Students, staff and supporters packed the Reese Road Leadership Academy gym Thursday afternoon as they celebrated the culmination of their real-life civics lesson.
Gov. Nathan Deal signed House Bill 70 at the school where the effort to designate an official state mammal for Georgia started.
At the beginning of the school year, Reese Road fourth-grader Kevin Green was working on a Cub Scout project with Pack 362 at Nazareth Baptist Church. Required to list some state symbols, he noticed Georgia was one of only a few states to not have an official mammal.
Kevin mentioned this anomaly to his mother, Muscogee County School Board vice chairwoman Pat Hugley Green of District 1, and she mentioned it to Reese Road principal Pam McCoy. Since the curriculum calls for the first grade to study habitats and Kevin's sister, Kaylah, is a Reese Road first-grader, it seemed like an ideal project for the first-grade classes to explore.
Never miss a local story.
They wrote a letter to Hugley Green's sister-in-law, state Rep. Carolyn Hugley, D-Columbus, asking her to sponsor such legislation. After researching the subject, the first-graders voted and chose the gray fox as the proposed state mammal. On Feb. 11, more than 80 Reese Road first-graders were escorted to the Georgia Capitol, where some of them testified before the Special Rules Committee in support of HB 70.
The Georgia Department of Natural Resources intervened and suggested the white-tailed deer instead, and that version of the bill passed the legislature.
All of which brought the governor to town and third-grader Johnathon Brandt to the podium Thursday. As the event's official "welcomer," Johnathon pumped up the crowd when he hollered, "Wow! What a great day it is to be at Reese Road Leadership Academy, right?"

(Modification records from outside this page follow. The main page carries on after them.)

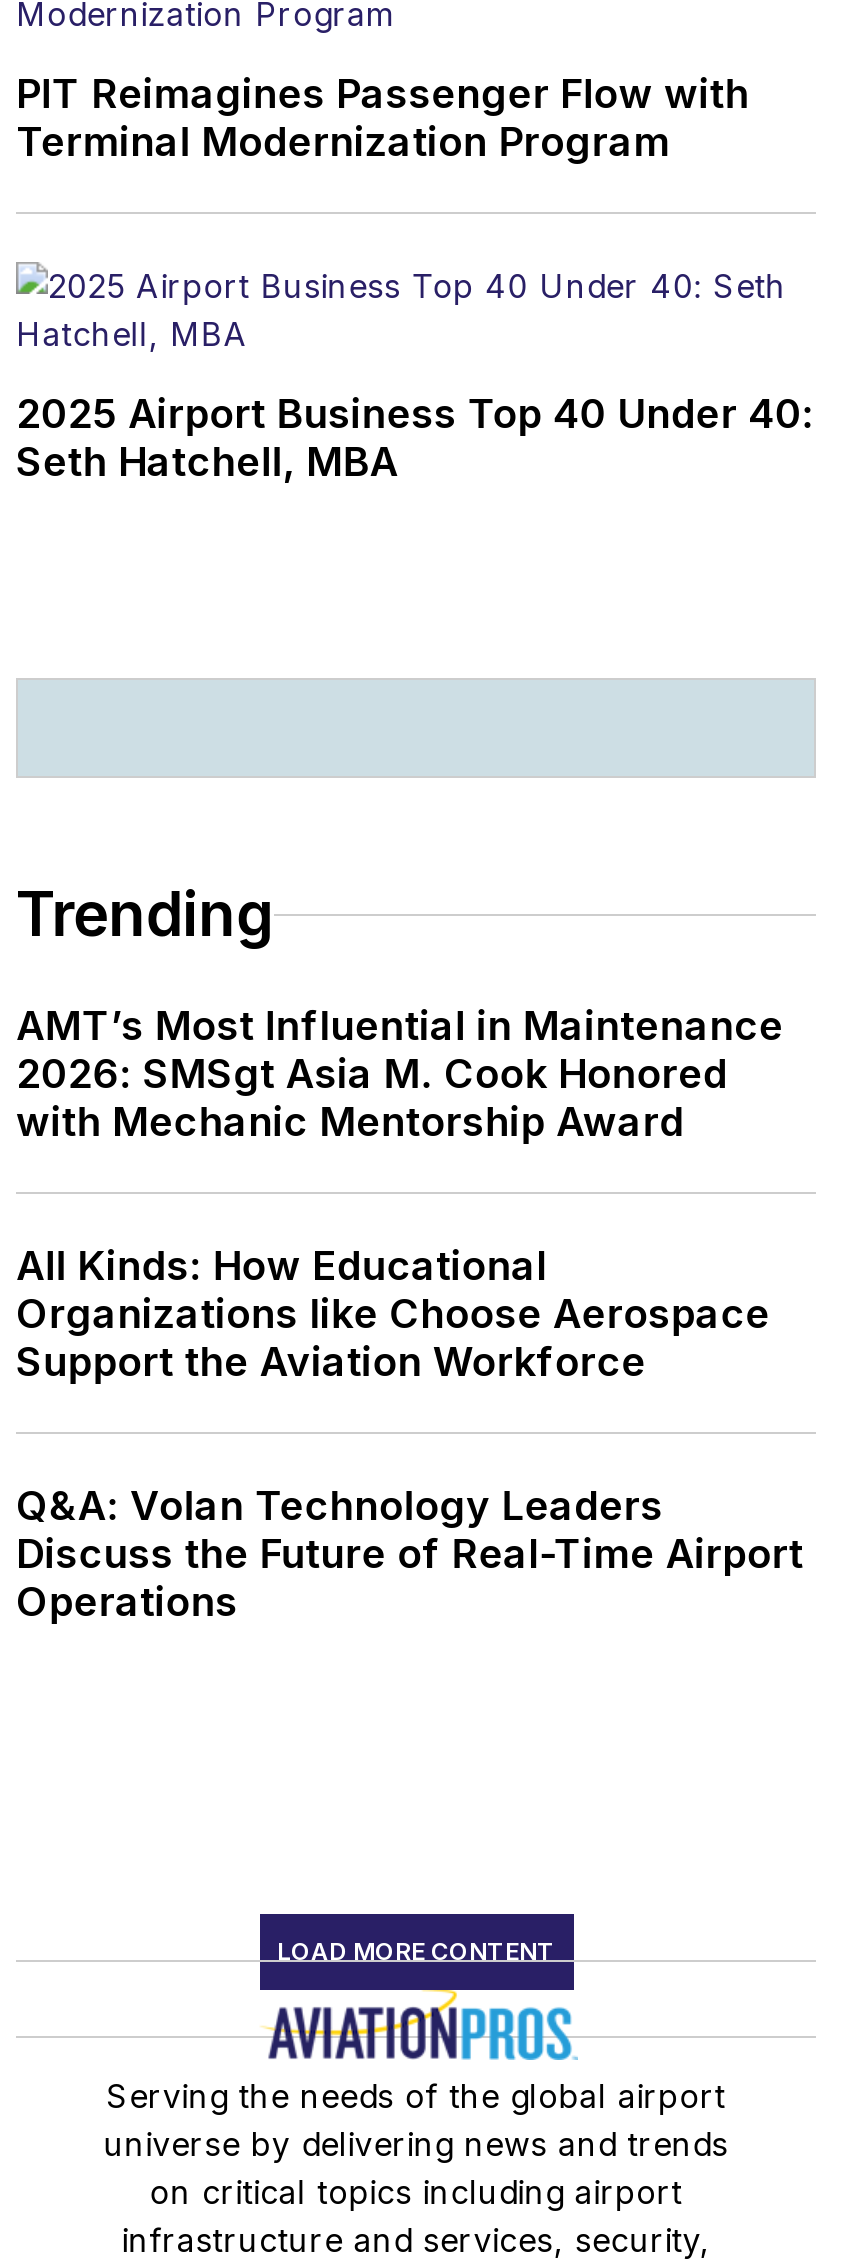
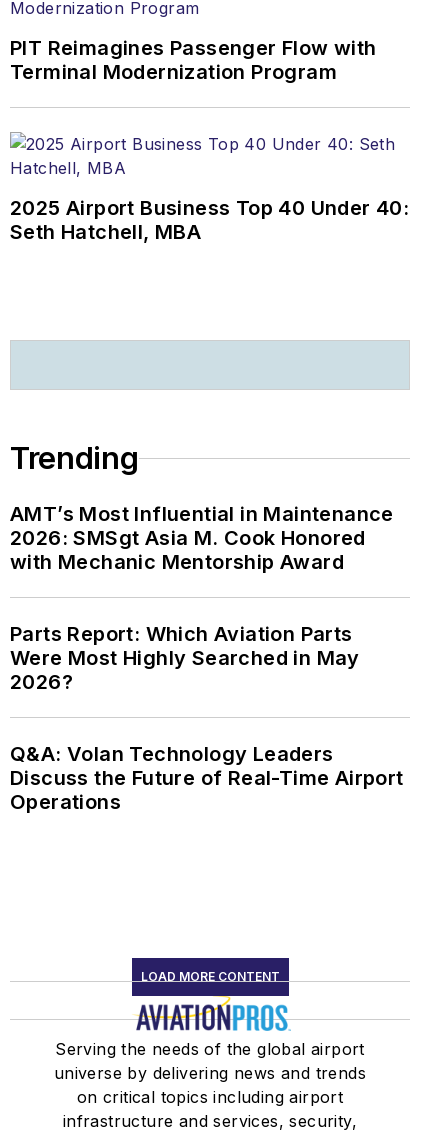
[16,1243,770,1387] All Kinds: How Educational | Organizations like Choose Aerospace | Support the Aviation Workforce -> [10,622,360,694] Parts Report: Which Aviation Parts | Were Most Highly Searched in May | 2026?

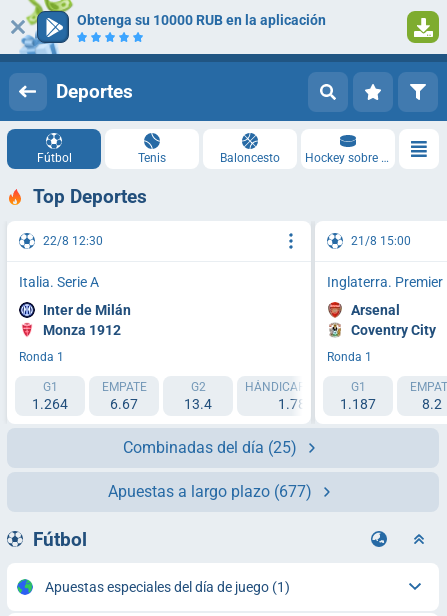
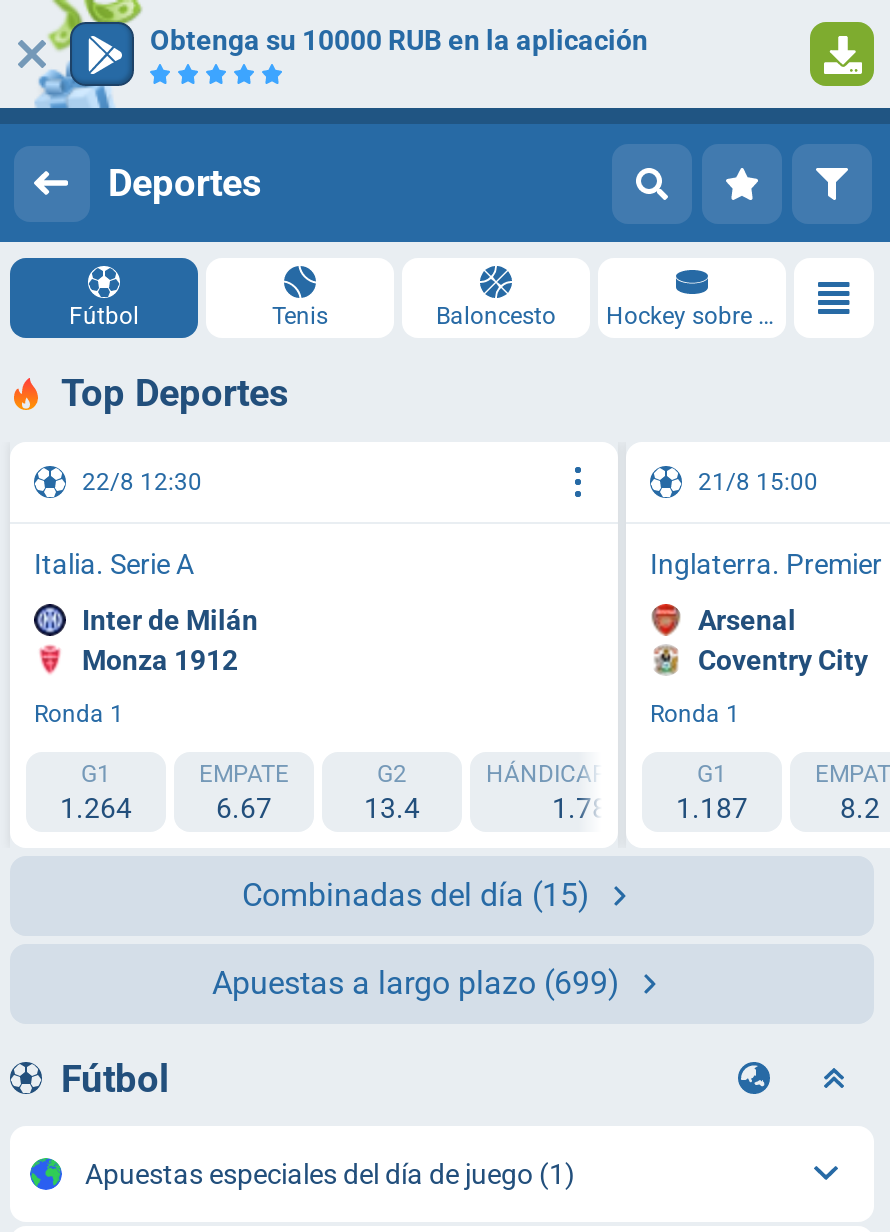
[123,438,297,456] Combinadas del día (25) -> [242,875,590,913] Combinadas del día (15)
[108,482,312,500] Apuestas a largo plazo (677) -> [212,963,620,1001] Apuestas a largo plazo (699)

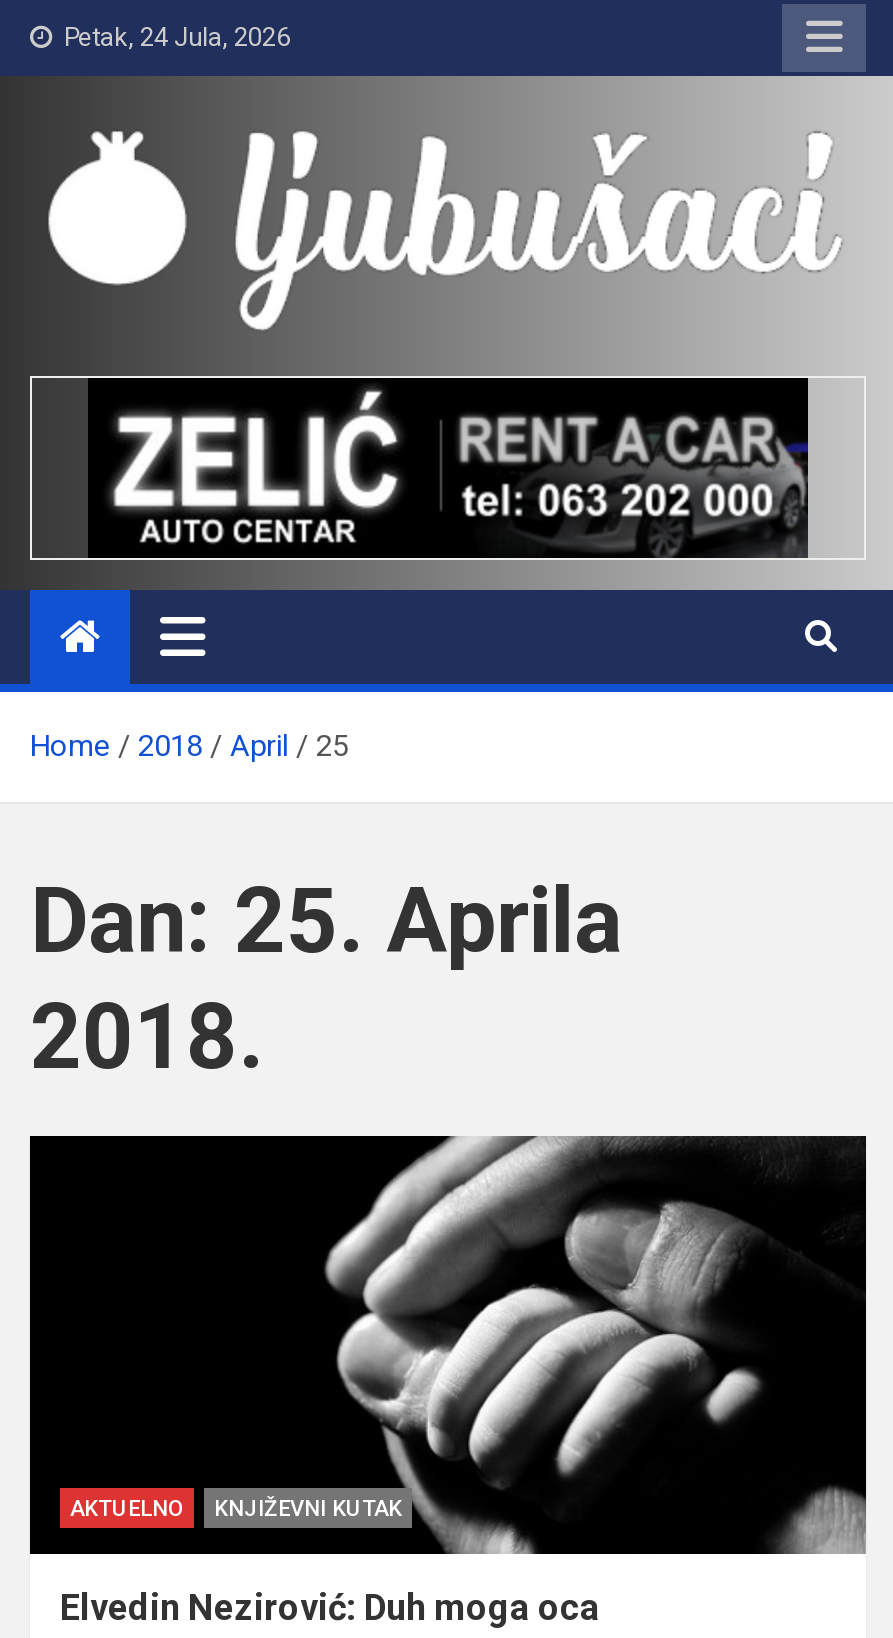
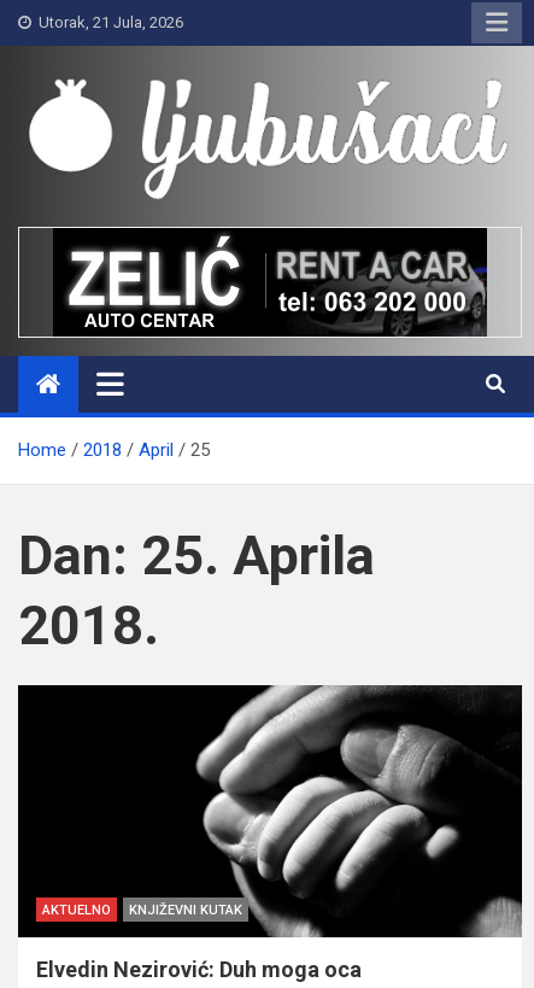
[52,22,290,52] Petak, 24 Jula, 2026 -> [31,13,183,31] Utorak, 21 Jula, 2026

After the cheering subsided, Johnathon continued, "Today is about history, and it's about seeing something through to the very end. We have learned about the process of bringing about change in government."
McCoy thanked "everyone who made this possible, every student, every adult, every employee, every representative, every leader. Thank you. This is a collective effort."
Hugley Green called the project a lesson in the power of "asking meaningful questions to have a positive effect on an entire state" and "that hard work and perseverance really does pay off."
Hugley said, "I'm so very proud of these students. And parents, I want you to know that when they came to the Capitol, they presented themselves so very well."
Indeed, the governor told the students, "You did it the right way. You did your research. You did all of the things necessary to answer questions people would ask you about. Why is this important? What is the significance of it? And as a result of doing it the right way, being prepared and then talking to the legislators, you convinced them that this was a worthwhile piece of legislation."
Deal then explained why he agrees. While he was growing up in Sandersville, Ga., the white-tailed deer had "virtually disappeared in our state for a number of reasons," he said. "Probably, over-hunting was one of the reasons. As a result of that, a major undertaking was made several years ago by the state of Georgia through our Department of Natural Resources to repopulate the state of Georgia with white-tailed deer, and it has been a very successful project."
Folks chuckled as the governor added, "If you talk to some of the automobile insurance companies, they would probably tell you it has been more than a successful project."
"But, that being said," he continued, "they are a great resource for the state of Georgia."
Deal offered the following evidence: Approximately 11,600 jobs in Georgia are associated with the white-tailed deer, mostly in hunting, amounting to more than $58 million in state and local taxes.
Kevin was invited to join the dignitaries gathered around Deal as he signed the bill, and the governor awarded him one of the pens for a souvenir.
Kevin shrugged off his role in sparking this joyful journey and told the Ledger-Enquirer, "The first-graders took it on, and the rest is history."